After three parole grants, Tare Beltranchuc, better known to friends as Cancún, finally signed his release papers in April after 12 commissioners affirmed his parole suitability at an “En Banc” hearing.
“When I signed my parole papers I also signed a pledge in my heart to continue honoring the life of my victim,” said Beltranchuc.
Beltranchuc was serving a sentence of 16 years to life. In 2019, he had his first parole hearing. After five hours of questioning, the commissioners found him suitable for parole. However, Gov. Gavin Newsom took the date from him.
Beltranchuc said, “It broke my heart to see firsthand the harm I caused, that’s why when the governor opposed my release, I just took his advice and continued working on myself.”
In 2021, Beltranchuc had his second hearing, and in spite of many opposition letters, the board found him suitable for parole again, but the governor opposed his release once again.
According to Beltranchuc, he wasn’t angry at the governor. Rather, he was angry at himself. “Had I not done what I did, I wouldn’t be in this predicament. Besides, part of being accountable is embracing the consequences of my actions and the governor’s reversal is one of [the consequences].”
At times he felt like a political prisoner and it crossed his mind that he would never get out. But that didn’t discourage him from working on himself.

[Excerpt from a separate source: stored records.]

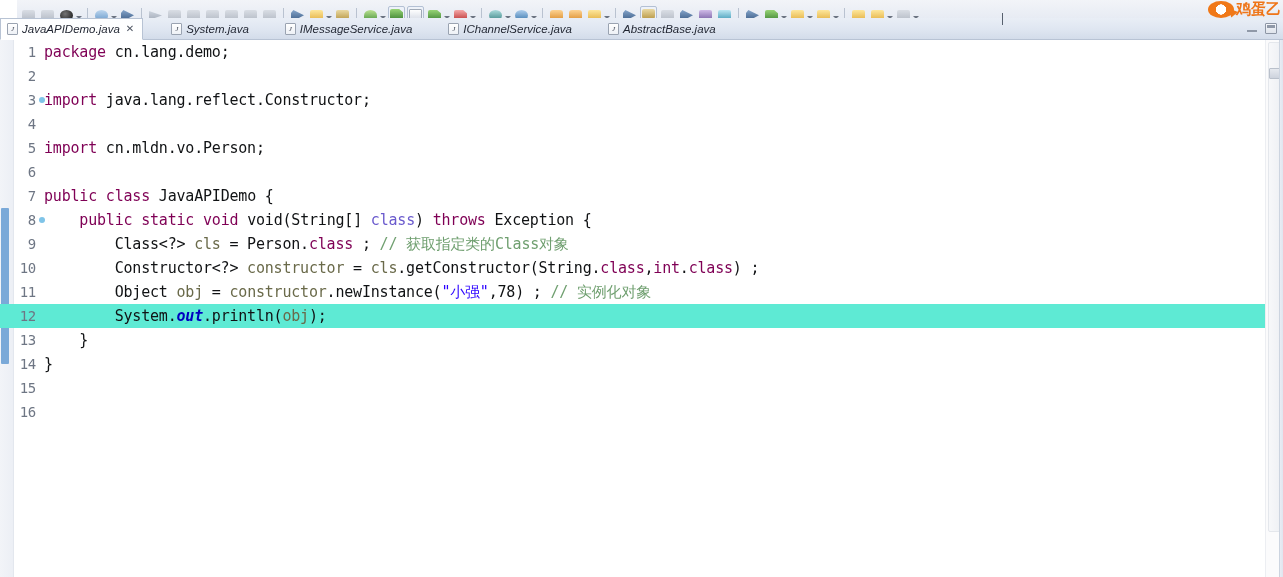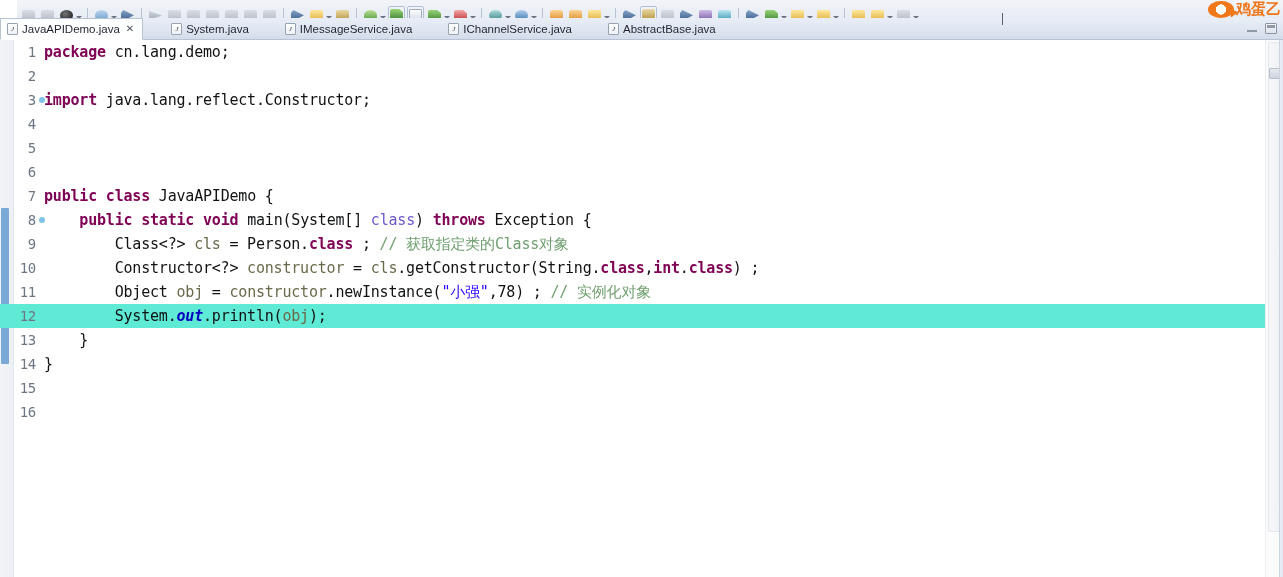--- a/index.html
+++ b/index.html
@@ -106,21 +106,21 @@
     margin-bottom: -1px;
   }
   .tab-ico {
     width: 11px; height: 12px; flex: 0 0 11px;
     background: linear-gradient(#ffffff,#eef1f6);
     border: 1px solid #9aa3b1; border-radius: 1px;
     position: relative;
     font-size: 7px; line-height: 11px; text-align: center;
     color: #3a4250; font-style: italic; font-family: "Liberation Serif", serif;
   }
-  .tab-label { font-family: "Liberation Sans", sans-serif; }
+  .tab-label { font-family: "Liberation Sans", sans-serif; font-style: italic; }
   .tab-close {
     font-size: 10px; color: #4b5260; margin-left: 2px; line-height: 10px;
     font-family: "DejaVu Sans", sans-serif;
   }
   .tab-gap { width: 22px; }
   .tabbar-right {
     margin-left: auto; display: flex; align-items: center; gap: 7px;
     padding-right: 6px;
   }
   .tb-min {
@@ -179,21 +179,21 @@
   .fold i {
     width: 6px; height: 6px; border-radius: 50%;
     background: #7fc4e8;
   }
   .code {
     position: absolute; left: 44px; white-space: pre;
     font-family: "DejaVu Sans Mono", monospace;
     font-size: 15px; line-height: 24px; letter-spacing: -0.2px;
     color: #101214;
   }
-  .kw  { color: #7f0055; font-weight: bold; }
+  .kw  { color: #7f0055; font-weight: normal; }
   .str { color: #2a00ff; }
   .cmt { color: #6f9f6f; }
   .sfld{ color: #0000c0; font-style: italic; font-weight: bold; }
   .loc { color: #6a6a4a; }
   .par { color: #6a5acd; }
 
   
   .vscroll {
     position: absolute; right: 0; top: 0; width: 18px; height: 537px;
     background: #fbfbfc; border-left: 1px solid #eceef2;
@@ -469,35 +469,36 @@
             <i></i>
           </span>
           <span class="code"><span class="kw">import</span><span> java.lang.reflect.Constructor;</span></span>
         </div>
         <div class="line">
           <span class="ln">4</span>
           <span class="code"></span>
         </div>
         <div class="line">
           <span class="ln">5</span>
+          <span class="code"><span class="kw">import</span><span> cn.mldn.vo.Person;</span></span>
         </div>
         <div class="line">
           <span class="ln">6</span>
           <span class="code"></span>
         </div>
         <div class="line">
           <span class="ln">7</span>
           <span class="code"><span class="kw">public</span><span> </span><span class="kw">class</span><span> JavaAPIDemo {</span></span>
         </div>
         <div class="line">
           <span class="ln">8</span>
           <span class="fold">
             <i></i>
           </span>
-          <span class="code"><span>    </span><span class="kw">public</span><span> </span><span class="kw">static</span><span> </span><span class="kw">void</span><span> main(System[] </span><span class="par">class</span><span>) </span><span class="kw">throws</span><span> Exception {</span></span>
+          <span class="code"><span>    </span><span class="kw">public</span><span> </span><span class="kw">static</span><span> </span><span class="kw">void</span><span> void(String[] </span><span class="par">class</span><span>) </span><span class="kw">throws</span><span> Exception {</span></span>
         </div>
         <div class="line">
           <span class="ln">9</span>
           <span class="code"><span>        Class&lt;?&gt; </span><span class="loc">cls</span><span> = Person.</span><span class="kw">class</span><span> ; </span><span class="cmt">// 获取指定类的Class对象</span></span>
         </div>
         <div class="line">
           <span class="ln">10</span>
           <span class="code"><span>        Constructor&lt;?&gt; </span><span class="loc">constructor</span><span> = </span><span class="loc">cls</span><span>.getConstructor(String.</span><span class="kw">class</span><span>,</span><span class="kw">int</span><span>.</span><span class="kw">class</span><span>) ;</span></span>
         </div>
         <div class="line">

He said, “There was no turning back for me. I told myself, if I am going to die in prison, I am going to die making amends. If I’ll never get out, I might as well help others get out. My motto is to finish the race of life with kindness, dignity, and serving others.”
In November 2022, Beltranchuc had his third board hearing, and the panel once again found that he no longer posed a risk to public safety and was ready to reenter society.
“It has always been bittersweet to be found suitable because my family’s happiness comes at the expense of my victim’s pain,” he said. “Plus, there was no guarantee that the governor wouldn’t reverse my suitability again.”
While he waited for the governor’s decision, he participated in a spiritual retreat (KAIROS) as a server. Leaders there asked him to write the name of a person he might have resentment toward.
“I did a quick prayer,” he said. “I said God, I don’t think I have resentments toward anyone anymore. Yet for the sake of this activity give me a name. The first name that came to my mind was Governor Newsom.”
Two days later, while in the Lower Yard, he was surprised to see the governor and his staff passing through.
“I was shocked to see him, but I knew it was God who wanted me to talk to him. So I approached him, introduced myself, and said this is my third time suitable for parole and I hope the third is a charm. The governor smiled and said ‘I hope so.’”
As it turned out, the third time was the charm, but not a matter of luck in Beltranchuc’s eyes.
“It was a miracle. It was all God. I knew he heard my prayer. If it weren’t for God, I wouldn’t have had the legal team of Uncommon Law fight for me. If it weren’t for God, I wouldn’t have had the GRIP family and many supporters who have been with me all these years. I couldn’t have done this by myself. My heart overflows with gratitude to each one who contributed to my transformation, especially my family.”
Beltranchuc is committed to living amends. “I will never forget the harm I inflicted on my victim’s family and I will always use my voice and knowledge to help eradicate violence in my community.”
In almost 13 years at San Quentin, Beltranchuc has left his imprint almost everywhere. He helped install the flooring in the chapel. He was part of the crew that built the Lower Yard shack. He helped remodel the vocational center and the media center, where he also wrote and edited articles for the San Quentin News.
He organized and led the soccer team and served as a facilitator in rehabilitative groups. If you needed help, he would never say no to you.
“When I met Taré Beltranchuc, he was a very quiet human being, and he recommended me to participate in the GRIP program. When I joined the program I discovered that he was one of the facilitators,” said inmate Daniel Garcia. “He was very significant for my own rehabilitation and always ready to help not only in GRIP, but in anything else when you needed help.”
Beltranchuc is gone from San Quentin, but his legacy and imprint remain.